Quelques données donnent un aperçu intéressant du phénomène. Les premiers graphiques concernent l’évolution des moyens de paiement (5). Le schéma suivant permet de connaitre la quantité de monnaie en circulation. Trois « mesures » de la quantité de monnaie sont utilisées. On les nomme les agrégats monétaires (6). Et plus succinctement, M1, M2 et M3. Cependant, le schéma retiendra une autre nomenclature.

Commençons par les moyens de paiement…

… qui vont représenter l’opportunité d’un petit entrainement.


EXERCICE OBLIGATOIRE : présentez le premier document puis comparer l’évolution de l’utilisation des moyens de paiement (les 3/4 points essentiels)


Le schéma qui suit propose une représentation simplifiée de la masse monétaire en fonction des formes de monnaie. On y voit clairement le fait que la monnaie fiduciaire est en quantité minoritaire. Autre élément, vous observerez une distinction entre « masse monétaire » qui correspond à la quantité de monnaie que détiennent les agents non bancaires et la monnaie centrale. Nous reverrons cette notions dans la partie II. A ce stade, il faut juste retenir qu’il s’agit de la monnaie créée par une banque centrale soit, la monnaie fiduciaire, et le montant sur les comptes que les banques commerciales ont auprès de la banque centrale (comptes obligatoires …)

Source : manuel Hachette 2019, p 97.

Cette première partie se terminant, il est temps de passer en revue les fonctions de la monnaie …


(1) Jean-Michel Servet est un chercheur qui travaille notamment sur la monnaie. Il propose un regard alternatif à la thèse dominante qui voudrait que les différentes formes de monnaie sont la traduction d’une évolution des sociétés (thèse dite « néo-évolutionniste »). Pour les curieux et curieuses, il intervient dans :

– une émission de France Culture sur Monnaie et troc : https://www.franceculture.fr/emissions/entendez-vous-leco/entendez-vous-leco-emission-du-lundi-29-avril-2019

– Pour aller plus loin, une intervention réalisée dans le cadre de l’Agora des Savoirs sur le thème « sur « Argent et monnaie » (vision « engagée » de JM Servet) : https://www.youtube.com/watch?v=T1kifYHhp-Y … Pour vous dire qu’existe des débats sur l’origine ou la génèse de la monnaie et ce qu’elle peut signifier.

(2) Voir : https://www.citeco.fr/10000-ans-histoire-economie/aux-origines

(3) Pour information, en date de l’écriture de ces lignes, le 3 avril 2020, l’once d’or valait 1613,10 $ environ (1 once =  31,1 grammes) – Source : https://www.boursier.com/matieres-premieres/cours/once-d-or-XC0009655157,CH.html

(4) Le bilan d’une banque est un document comptable qui retrace ce qui appartient à la banque (noté à l’actif) et ce qu’elle doit (noté au passif).

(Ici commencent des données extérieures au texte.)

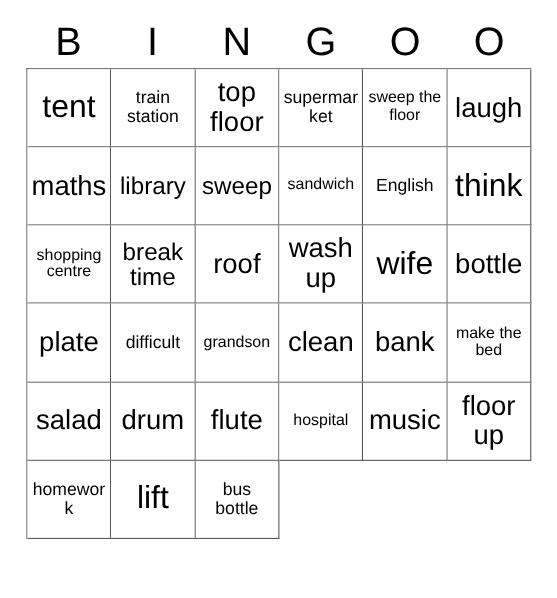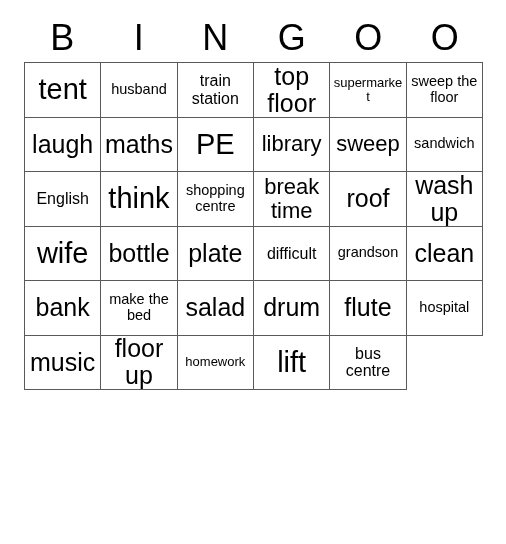--- a/index.html
+++ b/index.html
@@ -38,21 +38,21 @@
     line-height: 1;
     font-weight: 400;
     color: #000000;
     letter-spacing: 0;
   }
   .grid {
     position: absolute;
     left: 24px;
     top: 62px;
     width: 459px;
-    height: 328px;
+    height: 428px;
     border-top: 1.5px solid #5a5a5a;
     border-left: 1.5px solid #5a5a5a;
     box-sizing: border-box;
     display: grid;
     grid-template-columns: repeat(6, 1fr);
     grid-template-rows: repeat(6, 1fr);
     background: #ffffff;
   }
   .cell {
     border-right: 1.5px solid #5a5a5a;
@@ -71,66 +71,60 @@
     width: 100%;
     line-height: 1.08;
     word-break: break-word;
   }
   
   .s-xl span { font-size: 29px; }
   .s-lg span { font-size: 25px; }
   .s-md span { font-size: 22px; }
   .s-sm span { font-size: 16px; }
   .s-xs span { font-size: 14.5px; }
-  .s-xxs span { font-size: 13px; }
+  .s-xxs span { font-size: 16px; }
 </style>
 </head>
 <body>
 
 <div class="card">
 
   <div class="header-row">
     <div class="header-letter">B</div>
     <div class="header-letter">I</div>
     <div class="header-letter">N</div>
     <div class="header-letter">G</div>
     <div class="header-letter">O</div>
     <div class="header-letter">O</div>
   </div>
 
   <div class="grid">
 
     <div class="cell s-xl">
         <span>tent</span>
       </div>
-    <div class="cell s-xs">
-        <span>husband</span>
-      </div>
     <div class="cell s-sm">
         <span>train station</span>
       </div>
     <div class="cell s-lg">
         <span>top floor</span>
       </div>
     <div class="cell s-xxs">
         <span>supermarket</span>
       </div>
     <div class="cell s-xs">
         <span>sweep the floor</span>
       </div>
 
     <div class="cell s-lg">
         <span>laugh</span>
       </div>
     <div class="cell s-lg">
         <span>maths</span>
       </div>
-    <div class="cell s-xl">
-        <span>PE</span>
-      </div>
     <div class="cell s-md">
         <span>library</span>
       </div>
     <div class="cell s-md">
         <span>sweep</span>
       </div>
     <div class="cell s-xs">
         <span>sandwich</span>
       </div>
 
@@ -197,17 +191,17 @@
     <div class="cell s-lg">
         <span>floor up</span>
       </div>
     <div class="cell s-xxs">
         <span>homework</span>
       </div>
     <div class="cell s-xl">
         <span>lift</span>
       </div>
     <div class="cell s-sm">
-        <span>bus centre</span>
+        <span>bus bottle</span>
       </div>
 
   </div>
 </div>
 
 </body></html>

Dans notre exemple, quand vous déposez 100 €, ils sont enregistrés (« écrit ») au passif de la banque, car elle vous les doit. À l’inverse, si vous empruntez de l’argent (crédit bancaire), le montant sera inscrit à l’actif de la banque car cet argent lui appartient (vous lui devez).

(5) Banque de France, Les moyens de paiement, L’éco en bref, janvier 2010

(6) Agrégat signifie qu’il agrège, c’est-à-dire additionnent TOUS la monnaie en circulation. Par exemple M1 intègre notamment TOUS les billets.